The articles most cited in the studies are by Gateno et al, Xia et al, and Zinser et al.[23] [24] [25] These authors are the precursors of virtual planning and SS obtained from 3D technologies for orthognathic surgery.[23] [25] For this reason, citation rates are high among these and many other articles. When studying orthognathic surgery, these research works are the most commonly used as references. These studies justify why, in contemporary times, plaster model surgery and the manufacture of conventional SS are being less used. Despite being a relatively new advent, it is already common in this type of procedure, due to its precision and reproducibility.[7] [19] [26] [27] [28]

The study by Gateno et al[23] demonstrated a positive result of stereolithographic splints, generated using CAD/CAM, thereby obtaining a high degree of precision. No differences were observed between SS made conventionally and those made in a 3D system. Both the conventional method and those obtained from the stereolithography (STL) file showed the same precision. The adjustments made to the splints obtained from STL files were the same as for the conventionally made splints.[23] [29] [30] [31] [32] [33]

Thus, it is concluded that both ways of obtaining different SS are viable for use in orthognathic surgery.
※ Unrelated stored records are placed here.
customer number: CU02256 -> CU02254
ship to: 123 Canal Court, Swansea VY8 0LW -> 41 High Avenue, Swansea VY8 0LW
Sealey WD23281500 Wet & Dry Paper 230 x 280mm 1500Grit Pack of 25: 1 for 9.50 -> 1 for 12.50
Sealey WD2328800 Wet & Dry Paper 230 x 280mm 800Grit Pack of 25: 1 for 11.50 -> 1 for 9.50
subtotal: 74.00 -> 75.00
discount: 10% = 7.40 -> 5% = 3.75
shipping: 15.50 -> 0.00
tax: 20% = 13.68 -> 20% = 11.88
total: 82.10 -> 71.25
With the recent development of the 3D system in surgical planning technology, it is possible to carry out the entire planning of the surgery and the preparation of the splints in a computational environment, thus facilitating the process for the maxillofacial surgeon. Also, there is the possibility of better predictability of the final result.[23] [29] [30] [31] [32] [33]

Many unwanted outcomes are the result of poor planning. Thus, with the need to improve the surgical planning of craniomaxillofacial deformities, a 3D computer-assisted surgical simulation system (CASS) was developed. In this system, it is possible to perform the surgery virtually and create a prediction of the outcome in the patient. In addition to two-dimensional (2D) and 3D measurements, the software is also capable of performing volumetric measurements.[32]
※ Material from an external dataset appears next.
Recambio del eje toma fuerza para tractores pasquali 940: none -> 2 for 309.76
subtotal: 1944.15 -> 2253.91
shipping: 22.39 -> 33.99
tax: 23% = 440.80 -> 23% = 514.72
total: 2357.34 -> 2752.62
The results of the study by Xia et al showed that the CASS method had a lower cost in terms of the surgeon's time, patient's time, and material costs.[24] [34] [35] [36] Also, he reported that the program encounters difficulty in establishing the maximum intercuspation (MI) function on the computer. It is almost impossible to be sure that what is being observed on the computer screen is, in fact, the representation of the best real alignment. To ensure that the final digital occlusion is in correct MI, plaster models that are physically positioned in the final occlusion must be digitized.
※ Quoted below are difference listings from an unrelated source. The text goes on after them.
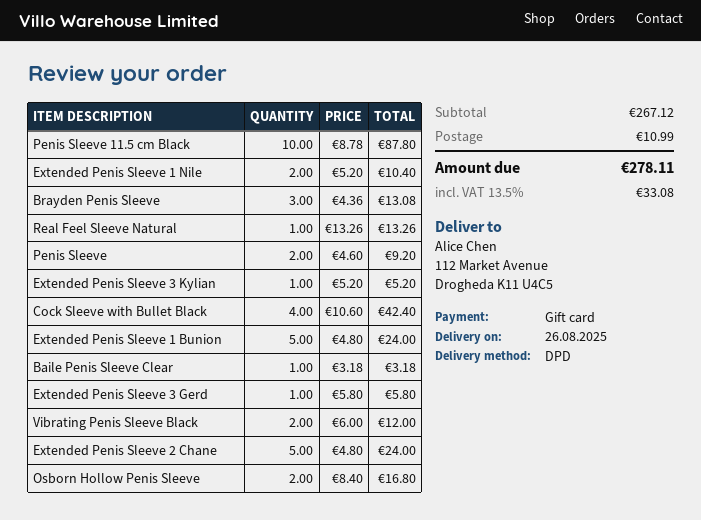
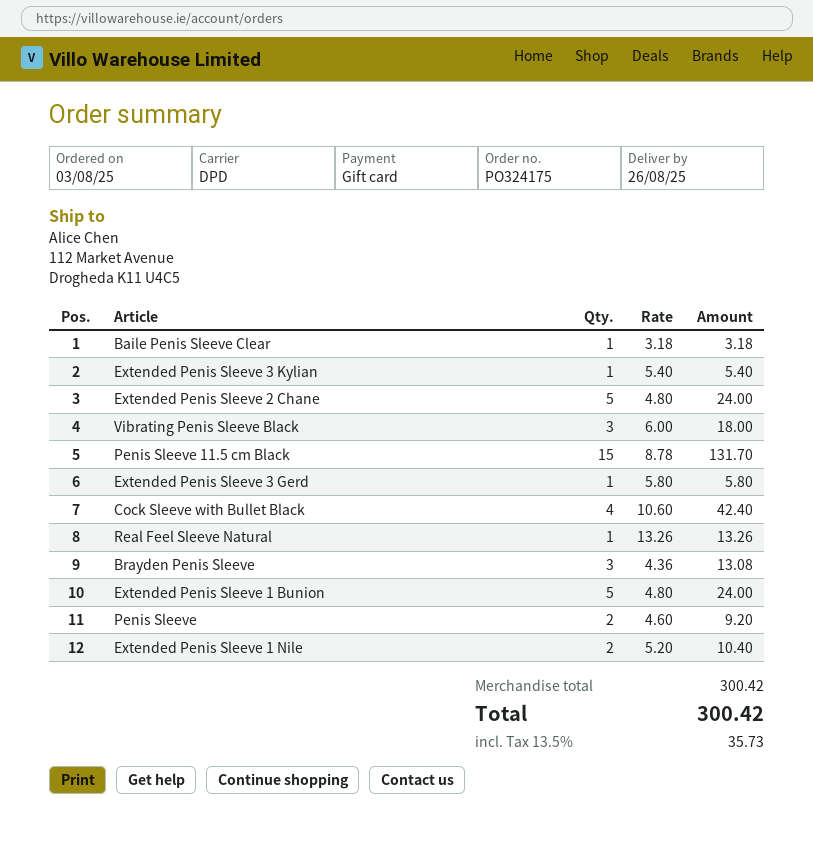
Penis Sleeve 11.5 cm Black: 10 x 8.78 = 87.80 -> 15 x 8.78 = 131.70
Extended Penis Sleeve 3 Kylian: 1 x 5.20 = 5.20 -> 1 x 5.40 = 5.40
Vibrating Penis Sleeve Black: 2 x 6.00 = 12.00 -> 3 x 6.00 = 18.00
Osborn Hollow Penis Sleeve: 2 x 8.40 = 16.80 -> none
subtotal: 267.12 -> 300.42
shipping: 10.99 -> none
tax: 13.5% = 33.08 -> 13.5% = 35.73
total: 278.11 -> 300.42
Xia et al pointed out several problems associated with the traditional planning system, thus justifying that the best option for orthognathic surgeries in virtual planning. In the conventional method, the analysis of facial photographs had to be done two-dimensionally. However, by virtue of advances in computing, it is now possible to perform these analyzes in a 3D way.[24]

Despite this, some measures are generally difficult to interpret, since those that are in 3D are translated directly (expanded) into the original 2D form. Another problem with 3D cephalometry is the uncertainty of how angles are constructed by planes.[24]

The complete production of surgical splints on 3D printers is often less time consuming. Personalized splints reduce the duration of surgery, anesthesia time, and costs. Thus, direct communication with prosthetist is possible, allowing quick changes if necessary.[36]

There are technical limitations regarding the use of 3D printing. There is a learning curve for developing proficiency, using software planning, which is offset by increased surgical predictability and reduced time, making this a worthwhile investment for planning surgeries.[36]

The 3D printing technique presents a higher dose of radiation due to radiographic examinations. However, if the number of tests is reduced, there will also be a decrease in exposure as well as in the time spent. This is possible due to the cone-beam CT technique, which has a reduced dose of radiation and better quality images.[34]

A great advantage of virtual methods is the reduction of time spent on surgical planning. Despite being a higher value process, compared with the conventional technique, the investment in software is of great value, as the number of patients undergoing treatment increases and the cost is compensated. Besides, the 3D technique has better predictability.[34]

On the other hand, for general planning, the 3D technique is the one that demands the most time, as the steps are time-consuming, since they involve a more advanced cephalometric system, heavier data files, and a segmentation process with an added dimension.[34]

However, in the study by Resnick et al, virtual surgical planning was cheaper and less time consuming than in the standard form for all types of cases analyzed.[35] The greatest differences in time and cost were seen concerning the asymmetry, as it is difficult to quantify this inequality in 2D and the increased complexity of the surgical model for these cases, compared with the ease of viewing and altering 3D images in virtual planning.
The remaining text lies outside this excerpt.